(Web document revisions)
..........

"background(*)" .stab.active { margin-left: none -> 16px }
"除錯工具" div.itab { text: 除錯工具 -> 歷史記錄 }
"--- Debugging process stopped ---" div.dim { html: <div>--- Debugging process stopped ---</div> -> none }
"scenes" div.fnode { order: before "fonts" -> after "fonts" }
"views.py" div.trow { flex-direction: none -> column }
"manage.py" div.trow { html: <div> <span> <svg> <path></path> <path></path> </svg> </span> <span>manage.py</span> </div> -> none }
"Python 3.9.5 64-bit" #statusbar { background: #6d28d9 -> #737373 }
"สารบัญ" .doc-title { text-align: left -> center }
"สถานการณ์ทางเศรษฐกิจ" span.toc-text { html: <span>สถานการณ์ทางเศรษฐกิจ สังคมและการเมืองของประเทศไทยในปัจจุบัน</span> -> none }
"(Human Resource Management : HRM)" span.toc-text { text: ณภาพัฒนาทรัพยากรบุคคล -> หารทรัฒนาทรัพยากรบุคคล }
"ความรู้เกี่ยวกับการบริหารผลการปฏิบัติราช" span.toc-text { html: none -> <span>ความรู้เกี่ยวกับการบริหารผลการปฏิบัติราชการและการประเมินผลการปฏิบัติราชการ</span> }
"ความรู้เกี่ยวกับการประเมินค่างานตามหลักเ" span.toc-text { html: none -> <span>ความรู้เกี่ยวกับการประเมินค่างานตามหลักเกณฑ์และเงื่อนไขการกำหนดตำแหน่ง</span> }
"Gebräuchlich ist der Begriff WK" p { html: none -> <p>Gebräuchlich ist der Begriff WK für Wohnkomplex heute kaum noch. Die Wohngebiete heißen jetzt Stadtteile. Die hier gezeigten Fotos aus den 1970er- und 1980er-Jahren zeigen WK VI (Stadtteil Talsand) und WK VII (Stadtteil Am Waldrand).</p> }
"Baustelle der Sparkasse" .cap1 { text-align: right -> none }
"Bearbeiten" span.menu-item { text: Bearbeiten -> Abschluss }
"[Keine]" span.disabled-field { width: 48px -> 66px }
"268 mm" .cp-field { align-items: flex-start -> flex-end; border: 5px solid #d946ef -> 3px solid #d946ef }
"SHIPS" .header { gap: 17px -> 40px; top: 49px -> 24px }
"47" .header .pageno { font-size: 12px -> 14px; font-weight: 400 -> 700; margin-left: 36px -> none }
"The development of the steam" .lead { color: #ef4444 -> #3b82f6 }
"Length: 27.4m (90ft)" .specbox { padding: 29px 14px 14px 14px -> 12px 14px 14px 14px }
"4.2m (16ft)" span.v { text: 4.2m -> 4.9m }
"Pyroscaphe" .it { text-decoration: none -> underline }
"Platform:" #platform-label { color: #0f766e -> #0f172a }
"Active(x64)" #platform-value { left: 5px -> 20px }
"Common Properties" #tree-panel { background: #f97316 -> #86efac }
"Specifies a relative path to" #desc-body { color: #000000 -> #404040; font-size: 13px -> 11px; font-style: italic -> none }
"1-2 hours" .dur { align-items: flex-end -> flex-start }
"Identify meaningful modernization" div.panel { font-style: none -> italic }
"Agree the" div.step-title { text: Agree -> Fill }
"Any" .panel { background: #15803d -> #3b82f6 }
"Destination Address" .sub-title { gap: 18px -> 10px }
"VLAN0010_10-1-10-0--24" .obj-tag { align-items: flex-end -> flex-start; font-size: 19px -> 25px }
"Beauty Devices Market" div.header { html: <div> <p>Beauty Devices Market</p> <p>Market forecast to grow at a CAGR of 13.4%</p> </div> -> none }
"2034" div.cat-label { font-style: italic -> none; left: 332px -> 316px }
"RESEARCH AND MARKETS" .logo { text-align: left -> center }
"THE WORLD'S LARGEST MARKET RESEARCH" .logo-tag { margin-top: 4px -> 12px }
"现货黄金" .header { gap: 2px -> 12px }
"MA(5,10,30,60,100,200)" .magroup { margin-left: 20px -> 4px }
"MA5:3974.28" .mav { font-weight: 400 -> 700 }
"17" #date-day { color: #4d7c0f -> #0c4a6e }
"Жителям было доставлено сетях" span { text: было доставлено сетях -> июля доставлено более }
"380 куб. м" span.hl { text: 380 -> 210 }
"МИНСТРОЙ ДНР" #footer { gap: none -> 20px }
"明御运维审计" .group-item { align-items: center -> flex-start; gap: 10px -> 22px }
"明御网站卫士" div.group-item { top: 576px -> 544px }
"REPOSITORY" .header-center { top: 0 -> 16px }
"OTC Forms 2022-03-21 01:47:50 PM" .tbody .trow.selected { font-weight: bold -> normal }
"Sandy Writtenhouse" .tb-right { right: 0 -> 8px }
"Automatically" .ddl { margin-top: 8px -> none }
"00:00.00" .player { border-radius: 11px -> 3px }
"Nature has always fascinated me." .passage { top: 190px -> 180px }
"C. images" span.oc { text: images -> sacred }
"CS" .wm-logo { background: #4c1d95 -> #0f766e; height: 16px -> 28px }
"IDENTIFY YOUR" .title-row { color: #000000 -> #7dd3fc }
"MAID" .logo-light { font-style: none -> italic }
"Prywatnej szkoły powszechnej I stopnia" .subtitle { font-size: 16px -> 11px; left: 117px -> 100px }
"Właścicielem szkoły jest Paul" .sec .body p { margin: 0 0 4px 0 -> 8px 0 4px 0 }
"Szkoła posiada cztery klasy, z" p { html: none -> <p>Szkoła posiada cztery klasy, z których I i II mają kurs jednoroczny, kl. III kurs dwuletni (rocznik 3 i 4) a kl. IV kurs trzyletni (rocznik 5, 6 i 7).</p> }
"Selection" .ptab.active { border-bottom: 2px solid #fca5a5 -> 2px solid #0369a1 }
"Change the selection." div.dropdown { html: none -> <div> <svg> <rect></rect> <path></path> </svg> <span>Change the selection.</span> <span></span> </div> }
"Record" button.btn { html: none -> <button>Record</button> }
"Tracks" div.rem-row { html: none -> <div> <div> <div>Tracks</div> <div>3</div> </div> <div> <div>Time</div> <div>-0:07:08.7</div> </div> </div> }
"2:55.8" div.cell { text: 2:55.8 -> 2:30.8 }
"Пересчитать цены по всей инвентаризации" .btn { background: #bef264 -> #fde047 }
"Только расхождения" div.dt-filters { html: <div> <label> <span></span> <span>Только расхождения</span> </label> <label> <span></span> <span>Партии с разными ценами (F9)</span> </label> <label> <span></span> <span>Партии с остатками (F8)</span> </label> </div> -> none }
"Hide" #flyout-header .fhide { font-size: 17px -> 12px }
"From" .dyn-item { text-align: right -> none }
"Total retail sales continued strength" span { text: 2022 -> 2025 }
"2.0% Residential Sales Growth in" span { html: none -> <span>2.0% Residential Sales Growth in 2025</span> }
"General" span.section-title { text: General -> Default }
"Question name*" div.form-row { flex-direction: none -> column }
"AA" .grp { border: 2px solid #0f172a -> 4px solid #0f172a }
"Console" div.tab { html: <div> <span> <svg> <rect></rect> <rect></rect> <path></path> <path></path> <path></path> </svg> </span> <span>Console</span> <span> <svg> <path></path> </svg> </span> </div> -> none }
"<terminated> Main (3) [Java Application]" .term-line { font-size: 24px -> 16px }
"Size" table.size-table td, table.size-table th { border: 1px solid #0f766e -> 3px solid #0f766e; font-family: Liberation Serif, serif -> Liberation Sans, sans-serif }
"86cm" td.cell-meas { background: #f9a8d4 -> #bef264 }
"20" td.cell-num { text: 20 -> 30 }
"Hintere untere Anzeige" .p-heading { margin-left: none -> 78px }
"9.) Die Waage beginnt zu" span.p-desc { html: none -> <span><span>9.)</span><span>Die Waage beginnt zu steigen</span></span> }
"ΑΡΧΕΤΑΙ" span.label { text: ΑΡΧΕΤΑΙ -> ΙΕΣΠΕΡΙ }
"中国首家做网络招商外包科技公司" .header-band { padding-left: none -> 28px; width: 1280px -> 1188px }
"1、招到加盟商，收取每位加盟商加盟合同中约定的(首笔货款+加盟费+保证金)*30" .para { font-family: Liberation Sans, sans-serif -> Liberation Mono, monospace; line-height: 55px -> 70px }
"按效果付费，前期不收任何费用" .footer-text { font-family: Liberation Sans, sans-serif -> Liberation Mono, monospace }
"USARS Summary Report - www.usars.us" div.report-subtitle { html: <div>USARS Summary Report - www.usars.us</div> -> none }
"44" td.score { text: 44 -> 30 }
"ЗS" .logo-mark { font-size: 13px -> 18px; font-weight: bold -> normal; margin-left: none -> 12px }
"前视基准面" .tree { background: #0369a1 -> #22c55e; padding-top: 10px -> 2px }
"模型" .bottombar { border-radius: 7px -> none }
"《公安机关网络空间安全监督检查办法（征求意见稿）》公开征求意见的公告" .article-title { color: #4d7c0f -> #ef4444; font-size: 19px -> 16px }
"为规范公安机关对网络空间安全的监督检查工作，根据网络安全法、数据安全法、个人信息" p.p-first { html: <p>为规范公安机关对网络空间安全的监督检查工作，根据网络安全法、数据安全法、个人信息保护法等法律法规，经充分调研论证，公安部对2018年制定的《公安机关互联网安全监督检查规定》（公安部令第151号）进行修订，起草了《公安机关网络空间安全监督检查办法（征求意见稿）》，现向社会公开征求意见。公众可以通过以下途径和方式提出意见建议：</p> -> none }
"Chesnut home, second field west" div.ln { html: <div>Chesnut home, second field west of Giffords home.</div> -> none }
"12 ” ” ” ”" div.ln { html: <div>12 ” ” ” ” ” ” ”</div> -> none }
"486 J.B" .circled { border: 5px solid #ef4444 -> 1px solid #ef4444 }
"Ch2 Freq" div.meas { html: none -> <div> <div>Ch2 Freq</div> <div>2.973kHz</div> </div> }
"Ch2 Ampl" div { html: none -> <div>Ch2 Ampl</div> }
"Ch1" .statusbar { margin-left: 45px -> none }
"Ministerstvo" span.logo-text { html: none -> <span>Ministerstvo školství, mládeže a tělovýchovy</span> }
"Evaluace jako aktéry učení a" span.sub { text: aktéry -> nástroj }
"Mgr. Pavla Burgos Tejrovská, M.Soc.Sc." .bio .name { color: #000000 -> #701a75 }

..........

■ Problem:
Once you reach the line with "width: 48px ->" in the data above, copy it and every line after it exactly, up to and including the line with "background: #f97316 ->".

■ Reply:
"[Keine]" span.disabled-field { width: 48px -> 66px }
"268 mm" .cp-field { align-items: flex-start -> flex-end; border: 5px solid #d946ef -> 3px solid #d946ef }
"SHIPS" .header { gap: 17px -> 40px; top: 49px -> 24px }
"47" .header .pageno { font-size: 12px -> 14px; font-weight: 400 -> 700; margin-left: 36px -> none }
"The development of the steam" .lead { color: #ef4444 -> #3b82f6 }
"Length: 27.4m (90ft)" .specbox { padding: 29px 14px 14px 14px -> 12px 14px 14px 14px }
"4.2m (16ft)" span.v { text: 4.2m -> 4.9m }
"Pyroscaphe" .it { text-decoration: none -> underline }
"Platform:" #platform-label { color: #0f766e -> #0f172a }
"Active(x64)" #platform-value { left: 5px -> 20px }
"Common Properties" #tree-panel { background: #f97316 -> #86efac }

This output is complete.